Of course there’s a discussion to be had about what goes for deviance and how it’s defined. But to the main point, there are many corrupting or bizarrely erroneous ideas out there and we couldn’t possibly speak to all that diverge from productiveness because our lives would then be busied with stupidity and little else. So how do I decide what to comment on? I look at their social ramifications. For example, there are many ideas that I hold to be stoutly wrong, but I don’t comment on them because they don’t seem to cause social harm. Most people don’t take those ideas seriously and tend to interact with such ideas more as entertainment than actual expressions of God’s will. Similarly, for the few people that have irrelevant misgivings that prevent them from a connection and faithfulness to God, it tends to help them get over it for the greater good. Elsewhere, regular childish in-fighting between two sects also concern me very little – kids will be kids and as long they’re busying themselves with mundane foolishness, we’ll leave them to it and carry on like adults.

However, over two decades of my adult life, I’ve witnessed a few things that have had a deleterious effect on the progression of British believers, and absolutely irrelevant to their context, amongst them, orientalist-appropriated depictions of caliphates. Generations of young folk have not only neglected true righteousness to debate things irrelevant to their lives and environment (and of course from a point of utmost ignorance), mischaracterisations around concepts like these have led to murder and mayhem around the world, not to mention the negative political situation of Muslims in the UK (and elsewhere in the West). For example, certain conceptions of a caliphate and the ideology hākimiyyah inspired members of the group Al-Muhajirun to the killing of co-citizens, support for ISIS, and an outlook that confuses political priorities, meaning that they caused more problems than they solved. In practical terms, nothing has proved worst (in terms of outcomes) than the misrepresentation of these two concepts. The truth is that the laity have no business thinking they get political philosophy enough to hold stout opinions on the matter, just as we non-medics have no business thinking we get medicine enough to hold any opinion on cardiology.

But is it that big a deal? Yes, which the past couple of decades have shown.
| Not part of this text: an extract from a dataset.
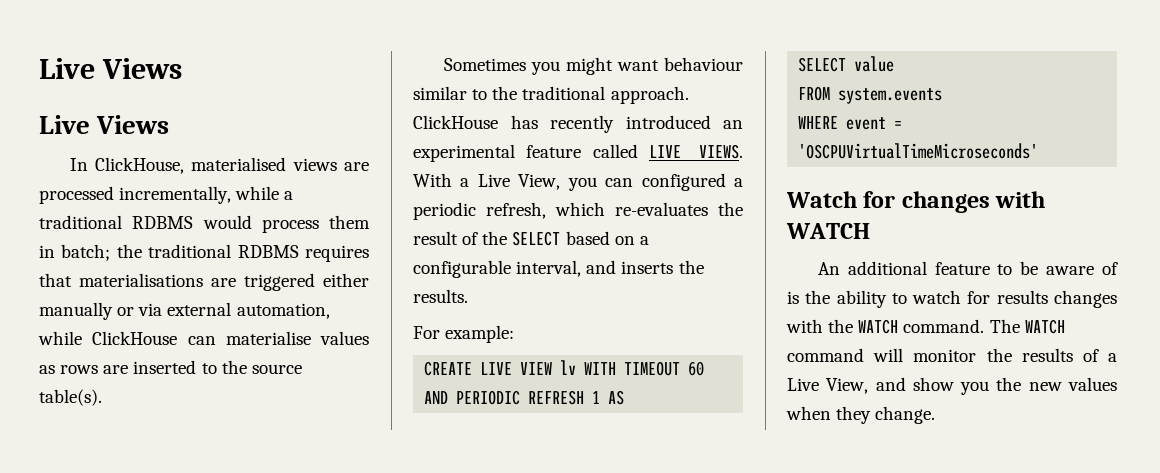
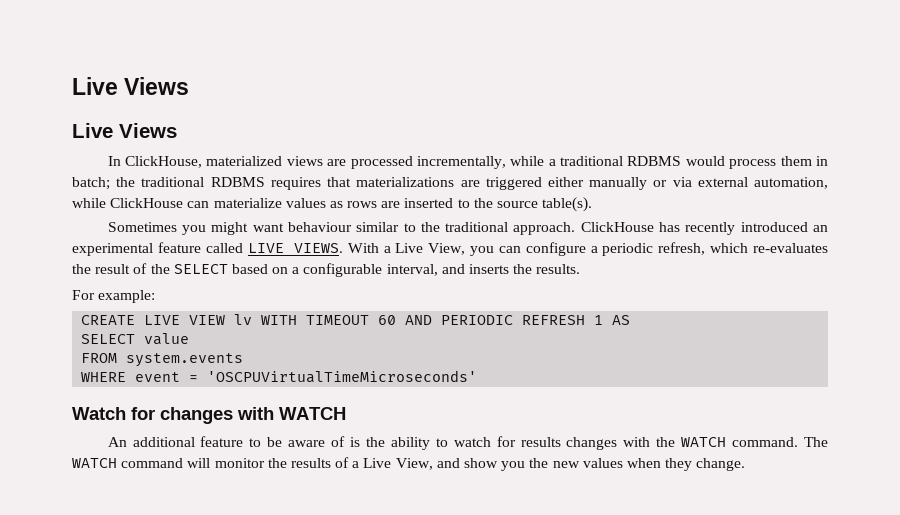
- In ClickHouse, materialised views are processed incrementally, while a traditional RDBMS would process them in batch; the traditional RDBMS requires that materialisations are triggered either manually or via external automation, while ClickHouse can materialise values as rows are inserted to the source table(s).
+ In ClickHouse, materialized views are processed incrementally, while a traditional RDBMS would process them in batch; the traditional RDBMS requires that materializations are triggered either manually or via external automation, while ClickHouse can materialize values as rows are inserted to the source table(s).
- With a Live View, you can configured a periodic refresh, which re-evaluates the result of the SELECT based on a configurable interval, and inserts the results.
+ With a Live View, you can configure a periodic refresh, which re-evaluates the result of the SELECT based on a configurable interval, and inserts the results.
Let me give a brief illustration of how the steps of simplistic reasoning goes, leading to evil:

  1. Football with “man-made” rules is polytheism
  2. Thus playing football according to those rules is polytheism, and those who play football are polytheists
  3. If a Muslim plays football he becomes a polytheist and hence an apostate.
  4. This last stage is ultimately where extremists end up: In some Muslim imagination, death is the punishment for apostates, and so extremists will inevitably open that the lives of Muslims playing in the park aren’t sacrosanct.

Now, as simplistic and absurd as such reasoning is, with every premise of the seemingly deductive argument flawed – and at every stage, it seems to work for for a very small few and it’s the way crazies out there are encouraged to commit heinous crimes. And add to such idiocy the zeal of young people, emotive arguments about the Islamic lands being ‘invaded’ with only fighting to establish a caliph helping, you have the recipe for disastrous consequences. Lives ruined and lost.

The vast majority of those who’d accept such views tend to come from socio-economic deprived backgrounds where life outcomes are relatively low. I’m told by a friend (who’s an imam and teacher) that the individuals who assert that football is polytheism attract a following of young people from deprived areas of London. While the inane reasoning on football above might be comedic, in seriousness it is demonic, inspired by the devil to corrupt young people into believing they’re faithful and serving God’s cause. Parents ought to be aware of such threats to the cultivation of their children, and of course young people need to be educated appropriately. Break the cycle that seems to afflict generation after generation, in cities and towns across the country. We must create an environment where ignorance and corruptive ideas become persona non grata.